(Originalmente publicado en #Siloshombreshablasen)
Me permitirá el lector empezar con una afirmación que sonará, seguramente, excéntrica. Una cuestión de tiempo no habla sobre viajes temporales.
Vale, su protagonista se traslada en el tiempo. Y altera, de forma consecutiva, y a veces algo caótica, algunos acontecimientos más o menos trascendentales de su vida. Pero no es, en realidad, lo que Richard Curtis no está contando. Es un pequeño truco de prestidigitador (un gimmick, como lo llaman los estadounidenses) para desviar nuestra atención y poder hablar de lo que realmente le interesa: del inexorable paso del tiempo, de la pérdida y de los vínculos padre/hijo.

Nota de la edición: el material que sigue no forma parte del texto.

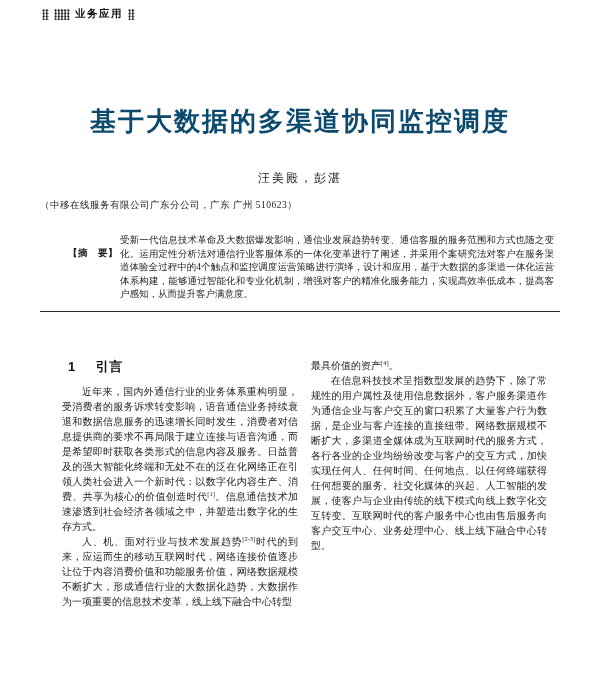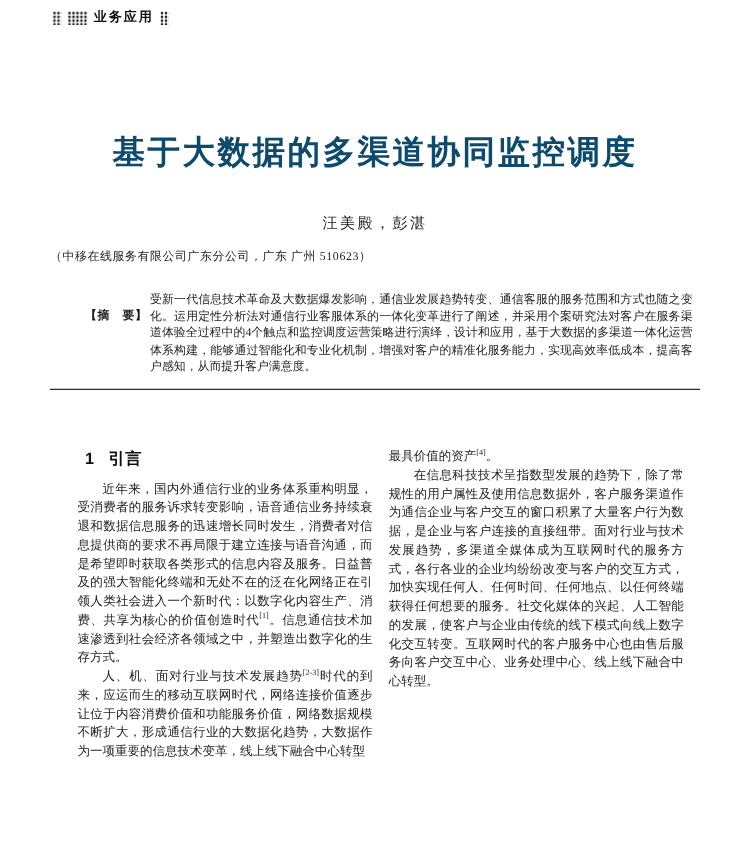--- a/index.html
+++ b/index.html
@@ -48,21 +48,21 @@
 
   .rule { margin-top:9px; border:0; border-top:1.6px solid #2a2a2a; }
 
   .cols { display:flex; gap:13px; margin:46px 12px 0 22px; }
   .col { width:236px; font-size:10px; line-height:15px; text-align:justify; }
   .sec-heading {
     margin:1px 0 10px 6px;
     font-family:"Liberation Sans","DejaVu Sans",sans-serif;
     font-weight:700; font-size:13px; color:#101010; letter-spacing:0.5px;
   }
-  .sec-heading .sec-title { margin-left:11px; }
+  .sec-heading .sec-title { margin-left:20px; }
   .bpara { margin:0; }
   .bpara.ind { text-indent:2em; }
   .bpara sup { font-size:6.5px; line-height:0; }
 </style>
 </head>
 <body>
 
 <div class="page">
   <div class="content">
 
@@ -93,19 +93,19 @@
           <span>1</span><span class="sec-title">引言</span>
         </h2>
         <div>
             <p class="bpara ind"><span>近年来，国内外通信行业的业务体系重构明显，受消费者的服务诉求转变影响，语音通信业务持续衰退和数据信息服务的迅速增长同时发生，消费者对信息提供商的要求不再局限于建立连接与语音沟通，而是希望即时获取各类形式的信息内容及服务。日益普及的强大智能化终端和无处不在的泛在化网络正在引领人类社会进入一个新时代：以数字化内容生产、消费、共享为核心的价值创造时代</span><sup>[1]</sup><span>。信息通信技术加速渗透到社会经济各领域之中，并塑造出数字化的生存方式。</span></p>
             <p class="bpara ind"><span>人、机、面对行业与技术发展趋势</span><sup>[2-3]</sup><span>时代的到来，应运而生的移动互联网时代，网络连接价值逐步让位于内容消费价值和功能服务价值，网络数据规模不断扩大，形成通信行业的大数据化趋势，大数据作为一项重要的信息技术变革，线上线下融合中心转型</span></p>
           </div>
       </div>
       <div class="col">
         <div>
             <p class="bpara"><span>最具价值的资产</span><sup>[4]</sup><span>。</span></p>
-            <p class="bpara ind"><span>在信息科技技术呈指数型发展的趋势下，除了常规性的用户属性及使用信息数据外，客户服务渠道作为通信企业与客户交互的窗口积累了大量客户行为数据，是企业与客户连接的直接纽带。面对行业与技术发展趋势，多渠道全媒体成为互联网时代的服务方式，各行各业的企业均纷纷改变与客户的交互方式，加快实现任何人、任何时间、任何地点、以任何终端获得任何想要的服务。社交化媒体的兴起、人工智能的发展，使客户与企业由传统的线下模式向线上数字化交互转变。互联网时代的客户服务中心也由售后服务向客户交互中心、业务处理中心、线上线下融合中心转型。</span></p>
+            <p class="bpara ind"><span>在信息科技技术呈指数型发展的趋势下，除了常规性的用户属性及使用信息数据外，客户服务渠道作为通信企业与客户交互的窗口积累了大量客户行为数据，是企业与客户连接的直接纽带。网络数据规模不断扩大，多渠道全媒体成为互联网时代的服务方式，各行各业的企业均纷纷改变与客户的交互方式，加快实现任何人、任何时间、任何地点、以任何终端获得任何想要的服务。社交化媒体的兴起、人工智能的发展，使客户与企业由传统的线下模式向线上数字化交互转变。互联网时代的客户服务中心也由售后服务向客户交互中心、业务处理中心、线上线下融合中心转型。</span></p>
           </div>
       </div>
     </div>
 
   </div>
 </div>
 
 </body></html>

Hacia el final de la historia, y debido a las limitaciones del viaje en el tiempo, Tim (Domnhall Gleeson) debe elegir entre tener un tercer hijo con su mujer o poder seguir saltando al pasado para visitar a su padre recién fallecido (Bill Nighy). O, lo que es lo mismo, tiene que enfrentarse al dilema entre seguir conservando el cordón umbilical que le une a su progenitor, el instinto natural de buscar su protección, o bien mirar hacia delante, hacia su propia familia, y asumir la soledad, el vacío que deja atrás la ausencia de su figura paterna.

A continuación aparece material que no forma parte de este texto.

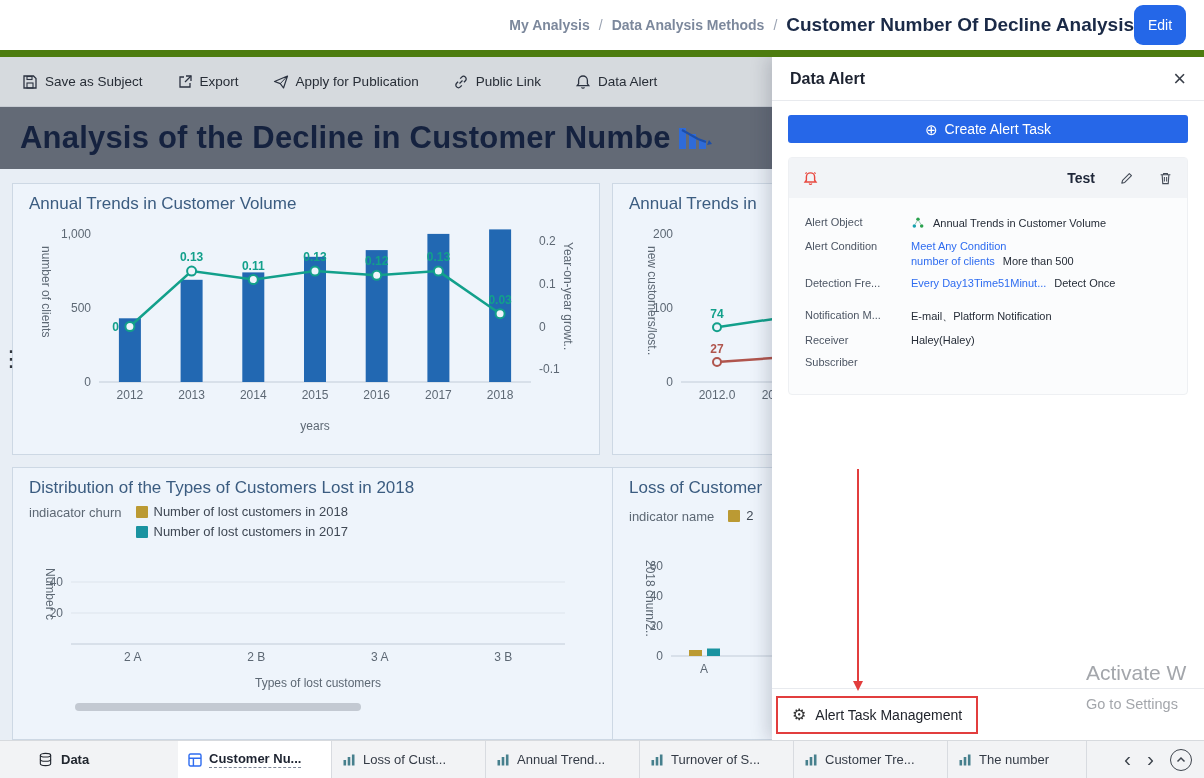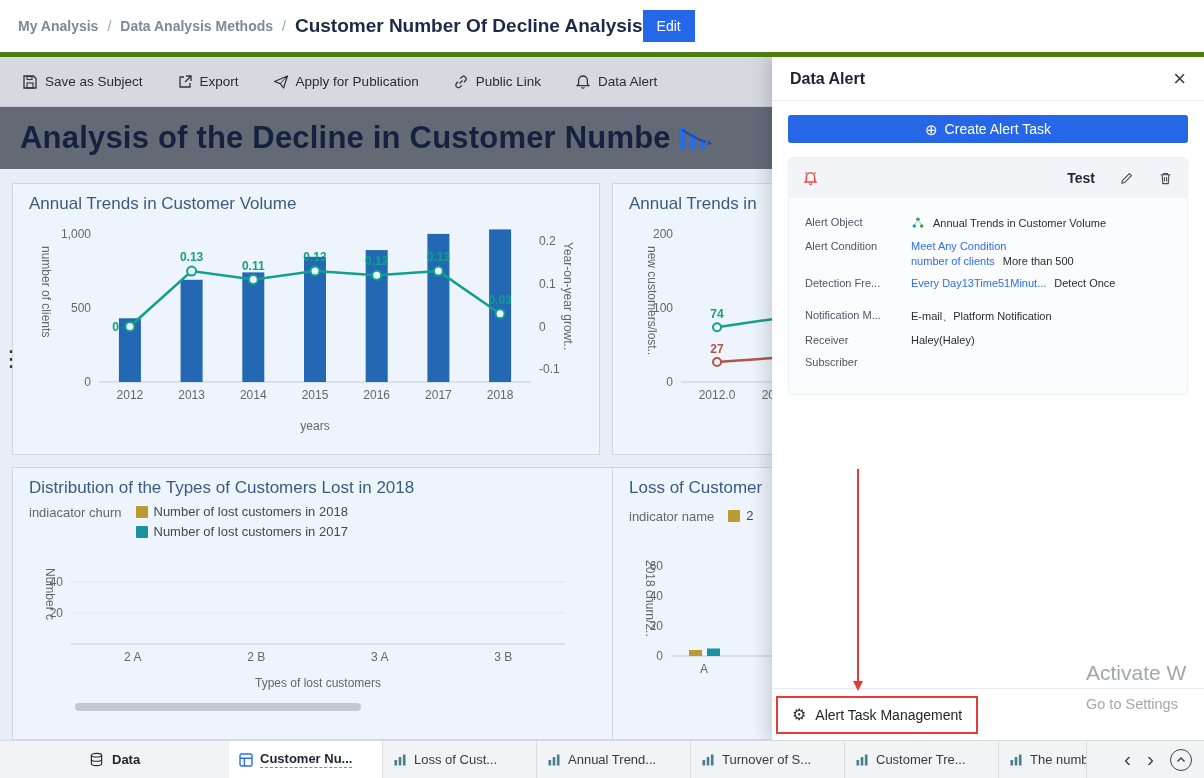--- a/index.html
+++ b/index.html
@@ -1,27 +1,27 @@
 <!DOCTYPE html>
 <html><head>
 <meta charset="utf-8">
 <style>
   html,body{margin:0;padding:0;width:1204px;height:778px;overflow:hidden;
     font-family:"Liberation Sans","DejaVu Sans",sans-serif;background:#e8eef5;position:relative;}
   *{box-sizing:border-box;}
 
   
   .topbar{position:absolute;top:0;left:0;right:0;height:57px;background:#fff;
-    border-bottom:5px solid #4d7c0f;display:flex;align-items:center;justify-content:flex-start;
+    border-bottom:7px solid #4d7c0f;display:flex;align-items:center;justify-content:flex-end;
     padding:0 18px;z-index:300;}
   .breadcrumb{display:flex;align-items:center;gap:9px;font-size:14px;}
   .bc-link{color:#7c889c;cursor:pointer;text-decoration:none;font-weight:600;}
   .bc-sep{color:#9aa3b2;}
   .bc-current{color:#1b2a47;font-weight:700;font-size:19px;}
-  .edit-btn{background:#2467e8;color:#fff;border:none;border-radius:0;height:32px;width:52px;
+  .edit-btn{background:#2467e8;color:#fff;border:none;border-radius:9px;height:40px;width:52px;
     font-size:14px;cursor:pointer;}
 
   
   .toolbar{position:absolute;top:57px;left:0;right:0;height:50px;background:#d6dade;
     border-bottom:1px solid #c6cbd2;display:flex;align-items:center;gap:34px;padding:0 22px;z-index:1;}
   .tb-item{display:flex;align-items:center;gap:7px;font-size:13.5px;color:#272d36;cursor:pointer;}
   .tb-item .svgicon{display:inline-flex;color:#2b3240;}
 
   
   .title-band{position:absolute;top:107px;left:0;right:0;height:62px;background:#636a76;
@@ -98,21 +98,21 @@
   .mgmt-annotation{border:2px solid #e23d3d;display:flex;}
   .mgmt-btn{display:flex;align-items:center;gap:9px;height:34px;padding:0 14px;background:#fff;
     border:none;font-size:14px;color:#20242c;cursor:pointer;}
   .mgmt-btn .gear{font-size:16px;line-height:1;color:#333;}
   .watermark{position:absolute;left:314px;top:604px;color:#a3a6ab;z-index:6;pointer-events:none;white-space:nowrap;}
   .watermark .wm1{font-size:21px;margin-bottom:11px;}
   .watermark .wm2{font-size:14.5px;}
 
   
   .bottom-bar{position:absolute;left:0;right:0;bottom:0;height:38px;background:#f2f3f5;
-    border-top:1px solid #d7dade;display:flex;align-items:stretch;z-index:310;font-size:13px;justify-content:center;}
+    border-top:1px solid #d7dade;display:flex;align-items:stretch;z-index:310;font-size:13px;}
   .data-tab{width:178px;display:flex;align-items:center;gap:8px;padding-left:38px;color:#22272f;
     font-weight:700;cursor:pointer;}
   .bb-tab{width:154px;display:flex;align-items:center;gap:7px;padding:0 10px;border-right:1px solid #d8dbe0;
     color:#343b46;cursor:pointer;overflow:hidden;white-space:nowrap;}
   .bb-tab:first-of-type{border-left:1px solid #d8dbe0;}
   .bb-tab.active{background:#fff;font-weight:700;color:#1d2330;}
   .bb-tab.active .lbl{border-bottom:1px dashed #7e8898;padding-bottom:1px;}
   .bb-tab .lbl{overflow:hidden;text-overflow:clip;}
   .bb-controls{position:absolute;right:0;top:0;bottom:0;width:118px;background:#f2f3f5;
     border-left:1px solid #d8dbe0;display:flex;align-items:center;justify-content:flex-end;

Pocas veces una película ha resumido de forma tan hermosa (y a la vez, tan dolorosa) cómo el amor hacia nuestros hijos, la responsabilidad que tenemos respecto a ellos, nos impele a superar nuestras pérdidas. A crecer. A mirar hacia el futuro, en vez de dejarnos arrastrar por la nostalgia. A convertirnos en el bastión en el que se apoyarán durante el resto de nuestra existencia.
Aunque una parte del metraje de Una cuestión del tiempo desarrolle la historia de amor de Tim y su mujer Mary (Rachel McAdams), a grandes rasgos, yo la veo como una narración sobre la paternidad. Y, por lo tanto, sobre el proceso de aprendizaje vital de su protagonista, y la asimilación del legado moral y sentimental de su padre. Ese hombre que, a lo largo de toda la película, le acompaña, le aconseja, pero también le permite cometer sus propios errores. Que le escucha sin juzgarles, le apoya y le anima con discreción, sutilmente.

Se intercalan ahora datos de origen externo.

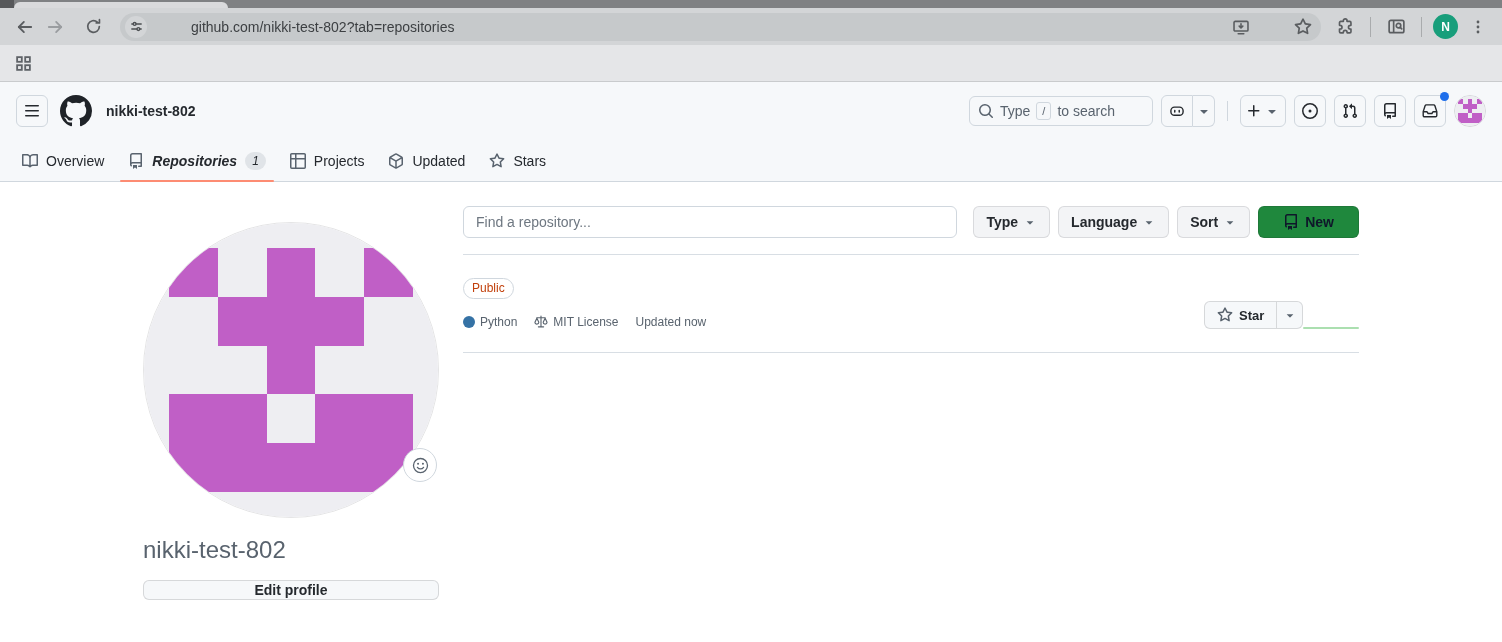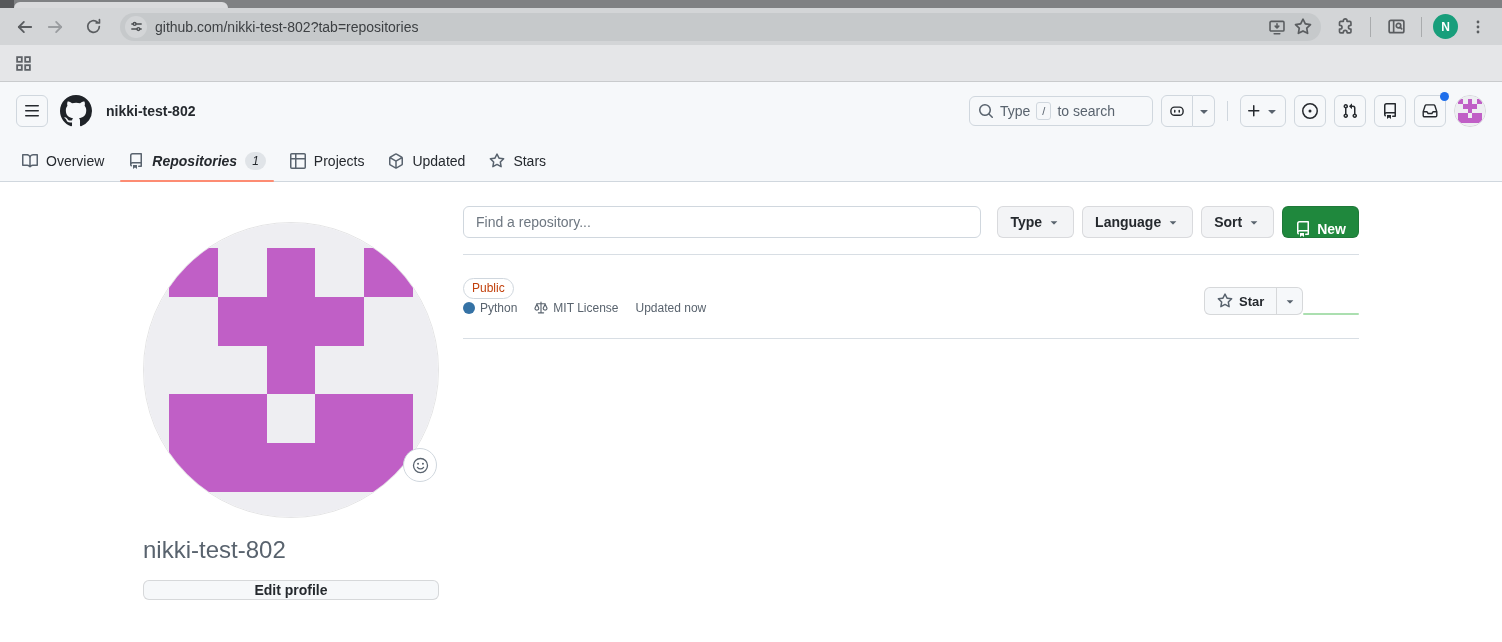--- a/index.html
+++ b/index.html
@@ -11,21 +11,21 @@
   .tabstrip { height:8px; background:#7f8183; position:relative; }
   .tabstrip .corner-dark { position:absolute; left:0; top:0; width:14px; height:8px; background:#56585a; }
   .tabstrip .active-tab { position:absolute; left:14px; top:2px; width:214px; height:6px; background:#d9dadc; border-radius:9px 9px 0 0; }
 
   .toolbar { height:37px; background:#d3d5d7; display:flex; align-items:center; padding:0 10px; color:#5a5d60; }
   .nav-ico { width:30px; height:30px; display:flex; align-items:center; justify-content:center; flex:0 0 auto; }
   .nav-ico svg { stroke:#5a5d60; }
   .nav-ico.disabled svg { stroke:#9a9da0; }
 
   .omnibox { flex:1; height:28px; background:#c6c9cb; border-radius:14px; margin:0 10px 0 12px;
-             display:flex; align-items:center; padding:0 5px; min-width:0; }
+             display:flex; align-items:center; padding:0 5px; min-width:0;gap:36px; }
   .tune-btn { width:22px; height:22px; border-radius:50%; background:#d3d5d7; display:flex; align-items:center; justify-content:center; flex:0 0 auto; }
   .url-text { margin-left:8px; font-size:14px; color:#3d4043; white-space:nowrap; overflow:hidden; }
   .omni-spacer { flex:1; }
   .omni-ico { width:26px; height:26px; display:flex; align-items:center; justify-content:center; flex:0 0 auto; }
 
   .chrome-right { display:flex; align-items:center; gap:6px; flex:0 0 auto; }
   .chrome-ico { width:28px; height:28px; display:flex; align-items:center; justify-content:center; }
   .chrome-div { width:1px; height:20px; background:#a9abad; margin:0 5px; }
   .chrome-avatar { width:25px; height:25px; border-radius:50%; background:#189e7b; color:#fff; font-size:12px; font-weight:bold;
                    display:flex; align-items:center; justify-content:center; }
@@ -76,29 +76,29 @@
                   background:#f6f8fa; font-size:14px; font-weight:bold; color:#25292e; cursor:pointer; font-family:inherit; }
 
   .main { flex:1; min-width:0; }
   .filter-row { display:flex; gap:8px; }
   .find-input { flex:1; height:32px; border:1px solid #d0d7de; border-radius:6px; background:#fff; padding:0 12px;
                 font-size:14px; color:#25292e; margin-right:8px; font-family:inherit; outline:none; }
   .find-input::placeholder { color:#6e7781; }
   .filter-btn { height:32px; padding:0 12px; background:#f3f4f6; border:1px solid rgba(31,35,40,.12); border-radius:6px;
                 font-size:14px; font-weight:bold; color:#25292e; display:flex; align-items:center; gap:5px; cursor:pointer; font-family:inherit; }
   .filter-btn .caret { color:#59636e; }
-  .btn-new { height:32px; padding:0 12px; background:#1f883d; border:1px solid rgba(31,35,40,.15); border-radius:6px;
-             font-size:14px; font-weight:bold; color:#ffffff; display:flex; align-items:flex-end; gap:6px; cursor:pointer; font-family:inherit; }
+  .btn-new { height:32px; padding:0 24px; background:#1f883d; border:1px solid rgba(31,35,40,.15); border-radius:6px;
+             font-size:14px; font-weight:bold; color:#0f172a; display:flex; align-items:center; gap:6px; cursor:pointer; font-family:inherit; }
   .list-top-divider { border-bottom:1px solid #d8dee4; margin-top:16px; }
 
   .repo-item { display:flex; justify-content:space-between; padding:23px 0; border-bottom:1px solid #d8dee4; }
   .repo-title-row { display:flex; align-items:center; gap:10px; }
   .repo-link { font-size:20px; font-weight:bold; color:#3566dd; text-decoration:none; cursor:pointer; }
   .visibility-badge { font-size:12px; color:#c2410c; border:1px solid #d0d7de; border-radius:2em; padding:1px 8px; line-height:17px; }
-  .repo-meta { display:flex; align-items:center; gap:17px; margin-top:2px; font-size:12px; color:#59636e; }
+  .repo-meta { display:flex; align-items:center; gap:17px; margin-top:16px; font-size:12px; color:#59636e; }
   .meta-item { display:flex; align-items:center; gap:5px; }
   .lang-dot { width:12px; height:12px; border-radius:50%; background:#3572a5; }
   .repo-side { width:155px; flex:0 0 auto; display:flex; flex-direction:row; align-items:flex-end; }
   .star-group { display:flex; }
   .star-btn { height:28px; padding:0 12px; background:#f6f8fa; border:1px solid rgba(31,35,40,.15); border-radius:6px 0 0 6px;
               font-size:13px; font-weight:bold; color:#25292e; display:flex; align-items:center; gap:6px; cursor:pointer; font-family:inherit; }
   .star-caret { width:27px; height:28px; background:#f6f8fa; border:1px solid rgba(31,35,40,.15); border-left:1px solid rgba(31,35,40,.15);
                 margin-left:-1px; border-radius:0 6px 6px 0; display:flex; align-items:center; justify-content:center; color:#59636e; cursor:pointer; }
   .sparkline { margin-top:20px; width:152px; height:2px; background:#abdfb0; border-radius:1px; }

Curtis dibuja, con la ayuda de un Nighy estupendo, al padre que todos habríamos querido. Y aquél en el que todos, con nuestros defectos y nuestras limitaciones, nos gustaría convertirnos en el futuro.
Por eso, como decía al principio, Una cuestión de tiempo no es una película sobre viajeros temporales, igual que ¡Qué bello es vivir! no habla solamente de qué sería del pueblecito de Bedford Falls sin la intervención de James Stewart. De forma modesta y contenida (incluso a la hora de mostrar los viajes en el tiempo, que funcionan por mero fundido), Curtis habla sobre la vida. Nada más y nada menos que sobre la vida.
Al final de la película, Tim deja de utilizar su capacidad para viajar en el tiempo. Porque ese poder es, en realidad, una metáfora, una ficcionalización en clave fantástica de su inseguridad, de su insatisfacción prácticamente congénita. La pérdida de su padre, y la comprensión mucho más profunda de su esencia, de su importancia, le llevan a reconciliarse consigo mismo y, a través de ese proceso, también a aceptar a todos (y a todo) los que le rodean. Y a no necesitar, por lo tanto, corregir ni mejorar nada.